Paulatinamente se inserta en la vida cultural parisina, obtiene una beca de estudios en Madrid que gestiona arduamente, se relaciona con intelectuales latinoamericanos y españoles y publica en revistas y periódicos. También colabora en la revista Amauta, que dirige su coterráneo Mariátegui, quien le dedica en 1926 un extenso ensayo reconociendo el carácter fundador de la poesía vallejiana para las letras latinoamericanas.

Su pensamiento se radicaliza cada vez más, su interés y su solidaridad hacia el dolor ajeno se extienden hacia toda la humanidad, y comenzará a leer sobre el marxismo. Hace dos visitas a la Unión Soviética que lo harán advertir la valía del nuevo mundo en gestación. Sin embargo, si bien reconoce el compromiso político del ciudadano, no concibe la obra de arte de carácter propagandístico o panfletario, sino que lo político debe ser algo mucho más profundo e integrado al proceso creador.

Su expulsión de París, en 1930, es el resultado de sus posiciones explícitamente revolucionarias, y entonces marchará a España, donde se incorpora al Partido Comunista. La República Española está en sus albores, hay en ella un mensaje de esperanza para su pueblo, una mirada hacia el futuro, pero la realidad sigue siendo de pobreza extrema. Esta experiencia lo convence definitivamente de la necesidad de la revolución social como única vía para implantar un orden más justo.

Su cercanía a España, su seguimiento del destino ulterior de la causa republicana y su participación a favor de la izquierda y el antifascismo se mantienen, aún después de retornar a Francia. Participa activamente en el II Congreso Internacional de Escritores para la Defensa de la Cultura, celebrado en 1937, en plena Guerra Civil Española.

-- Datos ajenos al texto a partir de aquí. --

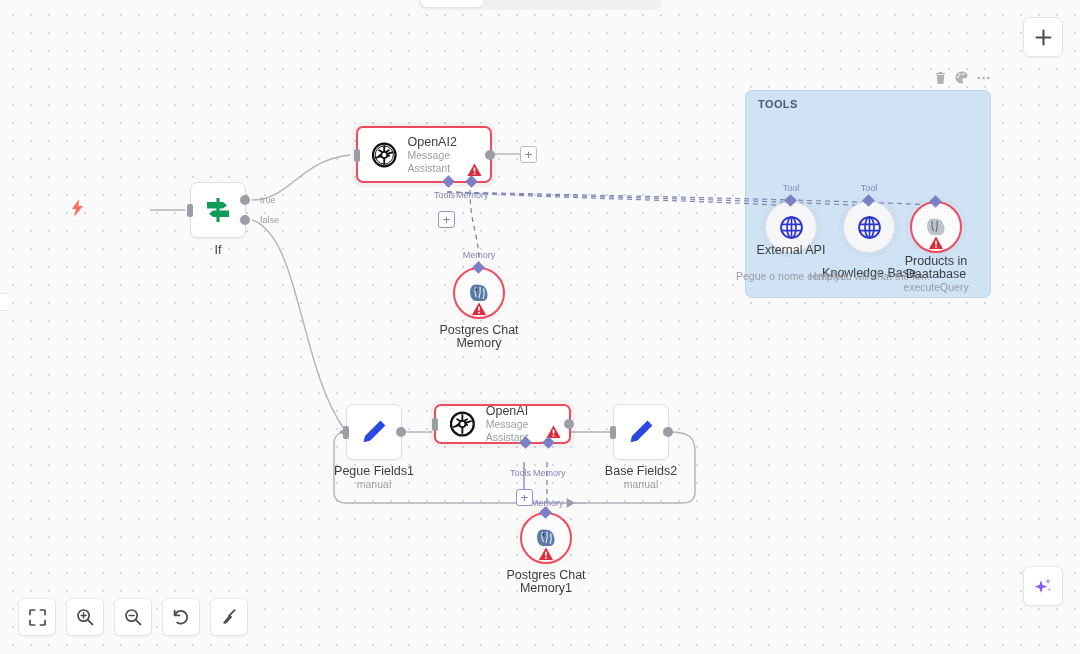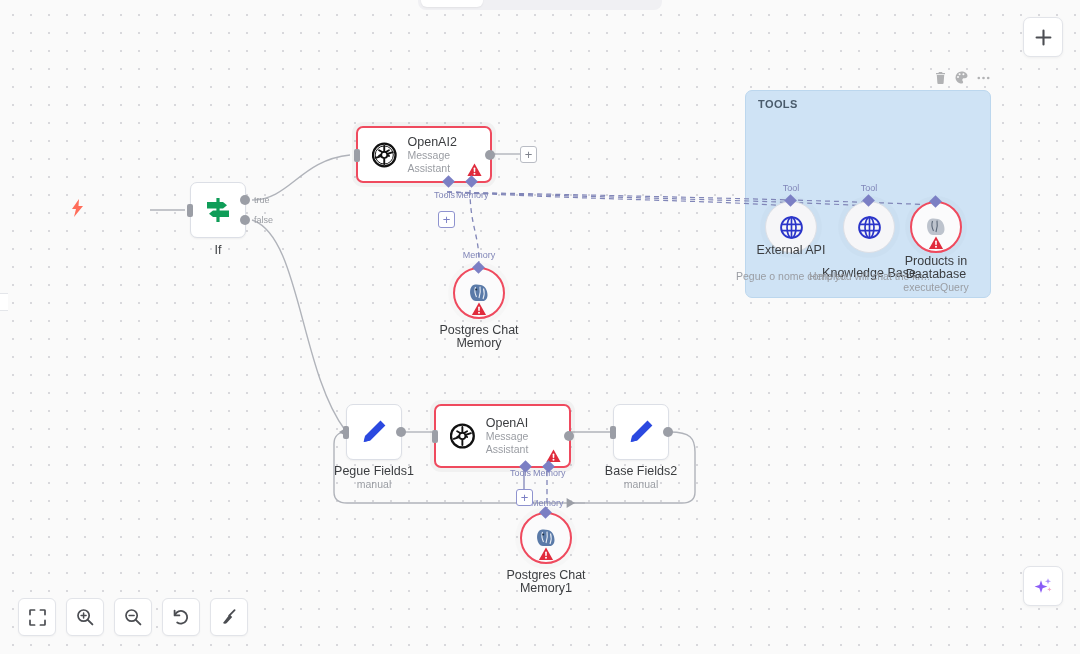--- a/index.html
+++ b/index.html
@@ -155,7 +155,7 @@
     position: absolute; font-size: 9px; color: #8186b8;
     white-space: nowrap; z-index: 11;
   }
-  .wlabel.gray { color: #9a9da3; }
+  .wlabel.gray { color: #9a9da3; margin-left: 6px; }
 
   
   .toolbar { position: absolute; left: 18px; bottom: 18px; display: flex; gap: 10px; z-index: 30; }

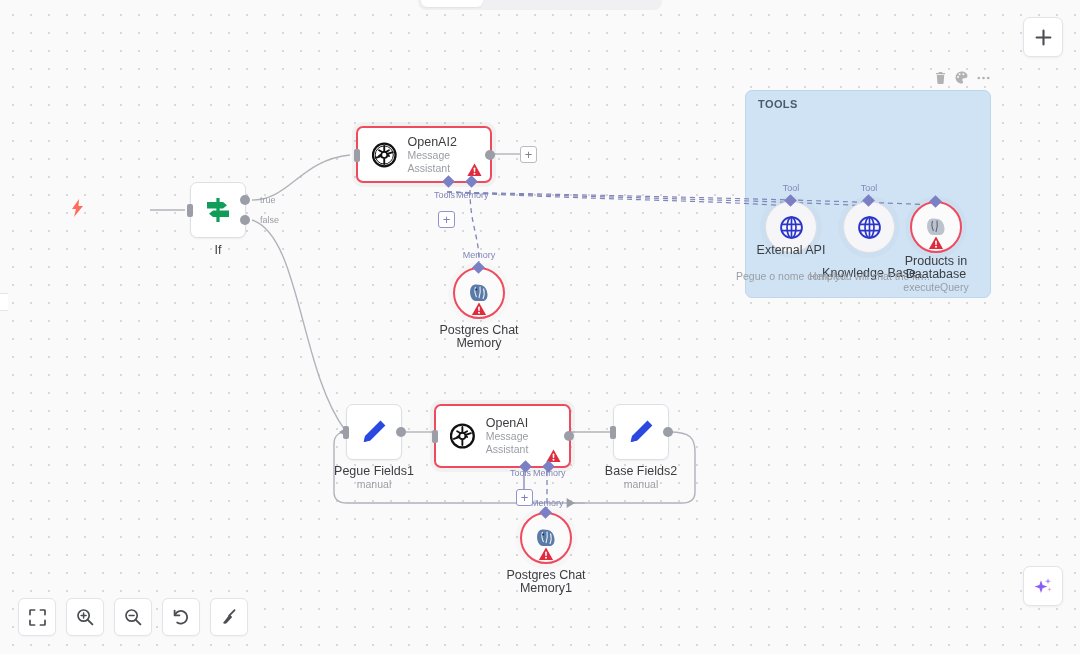--- a/index.html
+++ b/index.html
@@ -358,7 +358,7 @@
   </div>
 
   <div class="node" style="left:434px; top:404px;">
-    <div class="nbox err wide" style="width:137px;height:64px;">
+    <div class="nbox err wide" style="width:137px;height:40px;">
       <svg width="26" height="26" viewBox="0 0 26 26">
         <circle cx="13" cy="13" r="12" fill="none" stroke="#111" stroke-width="2.4"></circle>
         <path d="M7.5 8 L18 14 M18 8 L7.5 14 M13 3.5 L13 13 M13 13 L13 22.5 M4 16 L13 13 M22 10 L13 13" stroke="#111" stroke-width="2" fill="none" stroke-linecap="round"></path>

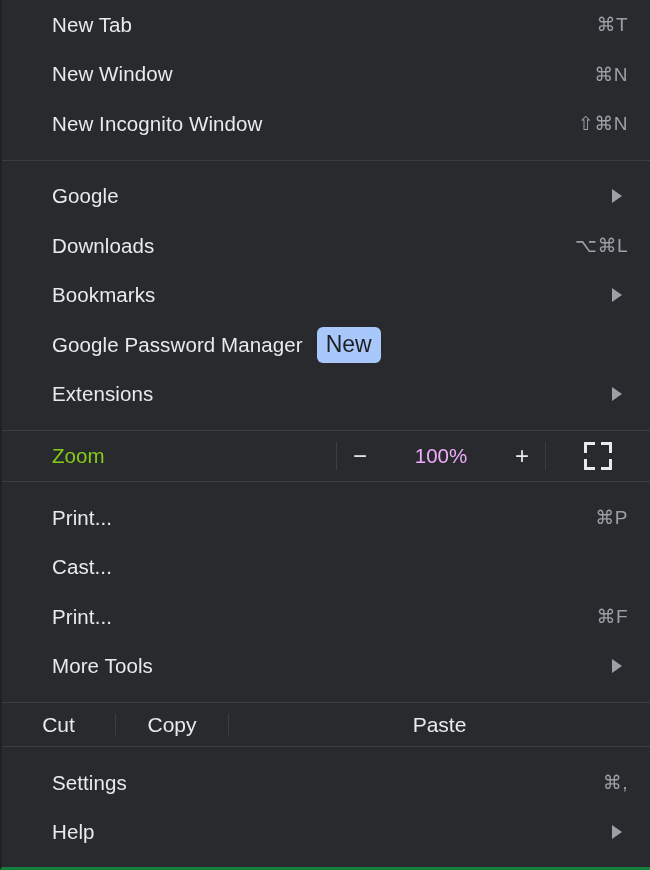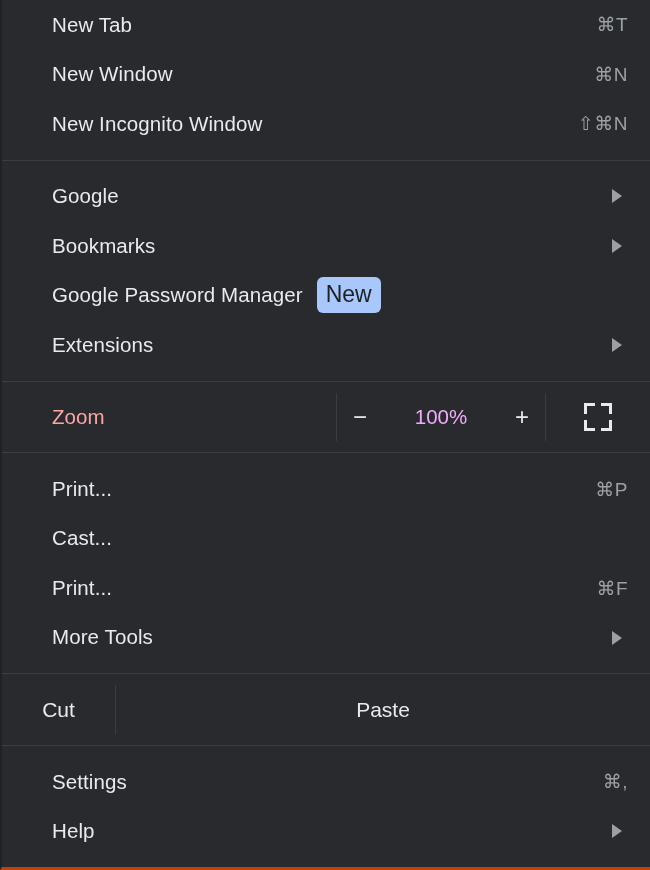--- a/index.html
+++ b/index.html
@@ -20,7 +20,7 @@
     background: #292a2d;
     box-sizing: border-box;
     border-left: 2px solid #202124;
-    border-bottom: 3px solid #c2410c;
+    border-bottom: 3px solid #15803d;
     display: flex;
     flex-direction: column;
     gap: 11px;

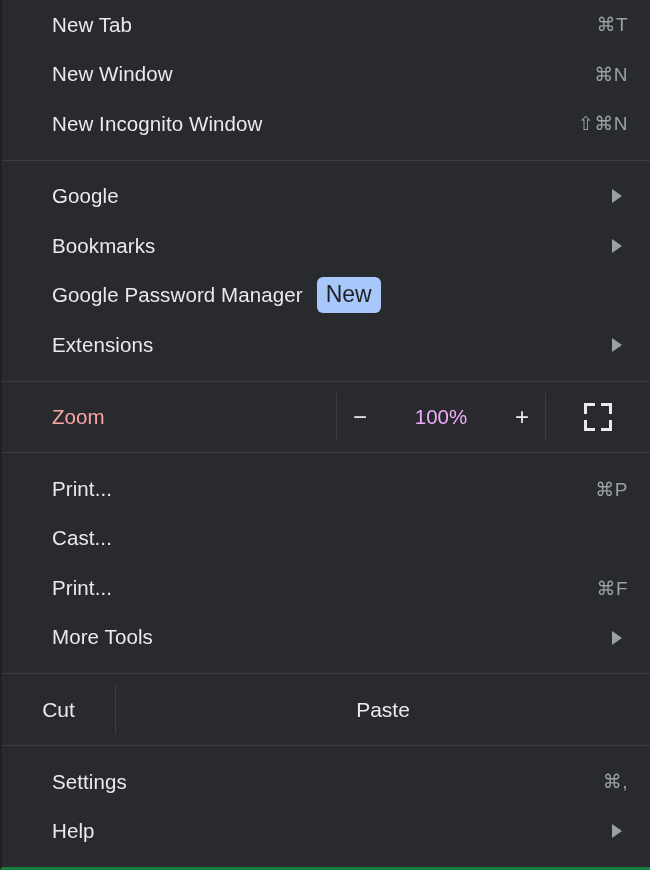--- a/index.html
+++ b/index.html
@@ -197,6 +197,10 @@
       <span class="arrow"></span>
     </div>
     <div class="row">
+      <span class="label">Downloads</span>
+      <span class="accel">⌥⌘L</span>
+    </div>
+    <div class="row">
       <span class="label">Bookmarks</span>
       <span class="arrow"></span>
     </div>

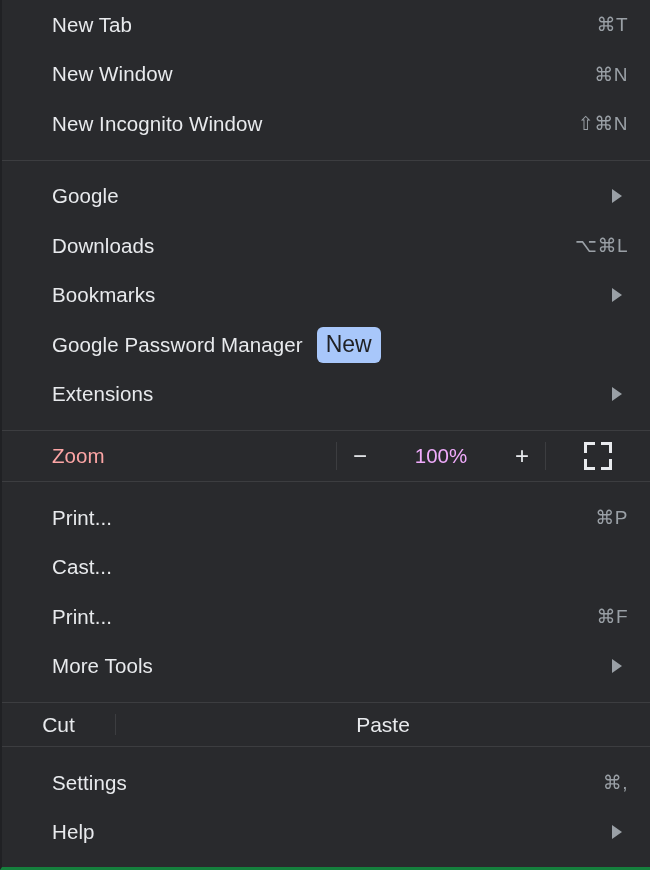--- a/index.html
+++ b/index.html
@@ -106,7 +106,7 @@
     padding-left: 50px;
   }
   .splitrow .lead .label {
-    color: #fca5a5;
+    color: #84cc16;
     font-size: 20.5px;
     line-height: 1;
     letter-spacing: 0.1px;

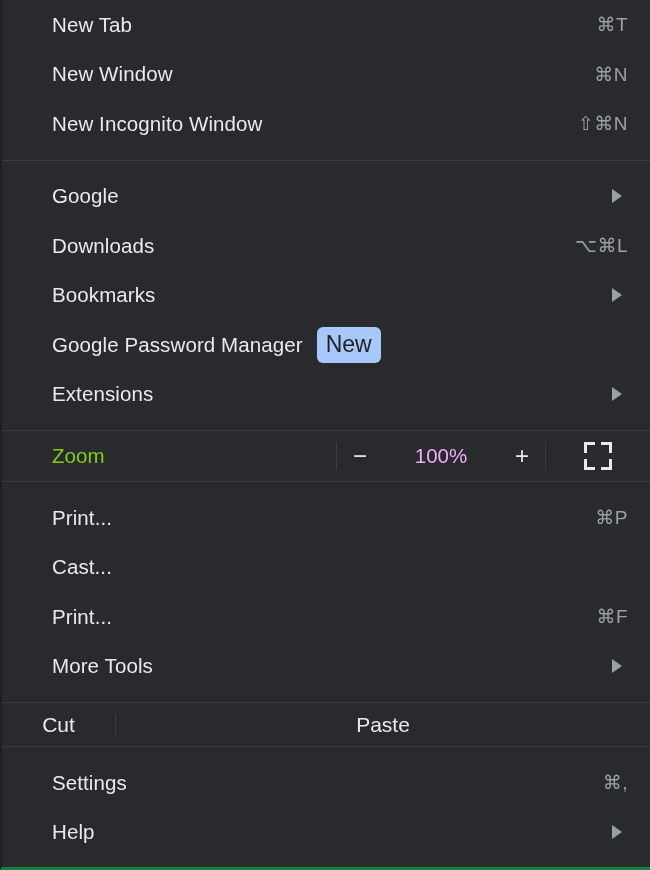--- a/index.html
+++ b/index.html
@@ -261,6 +261,7 @@
 
   <div class="splitrow">
     <div class="cell btn edit-cut">Cut</div>
+    <div class="cell btn edit-copy">Copy</div>
     <div class="cell btn edit-paste">Paste</div>
   </div>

El mayor absurdo de su vida, una muerte prematura que le llegará brutalmente en 1938, cuando ya es un escritor hecho, en el mejor momento de su madurez estética y política, es una suerte de reafirmación de su tristeza permanente. Todos estos años de radicalización de su pensamiento quedan sintetizados en una estimable obra ensayística, pero sobre todo en las honduras de sus libros póstumos, ordenados devotamente, página a página, por Georgette de Vallejo, Poemas humanos y España, aparta de mí este cáliz, que denotan una unidad estilística y una coherencia de pensamiento revolucionario, tanto en versos como en actos.

Es su amor desbordante al ser humano el hilo conductor que une ambos libros, con los cuales da fe de su tránsito del sentido individual del dolor y la injusticia a una visión colectiva, social, de esta problemática.

Por eso hoy, en el septuagésimo aniversario de su desaparición física, César Vallejo, ceñudo y triste en el busto samarquino, desafiando la garúa limeña, es un guía tutelar para su pueblo, y para Nuestra América toda; una voz que desafía su natural silencioso en vida para ser clamor de los que sufren, trabajan y aspiran a un mundo mejor.

Marlene Vázquez Pérez es escritora e investigadora del Centro de Estudios Martianos (La Habana).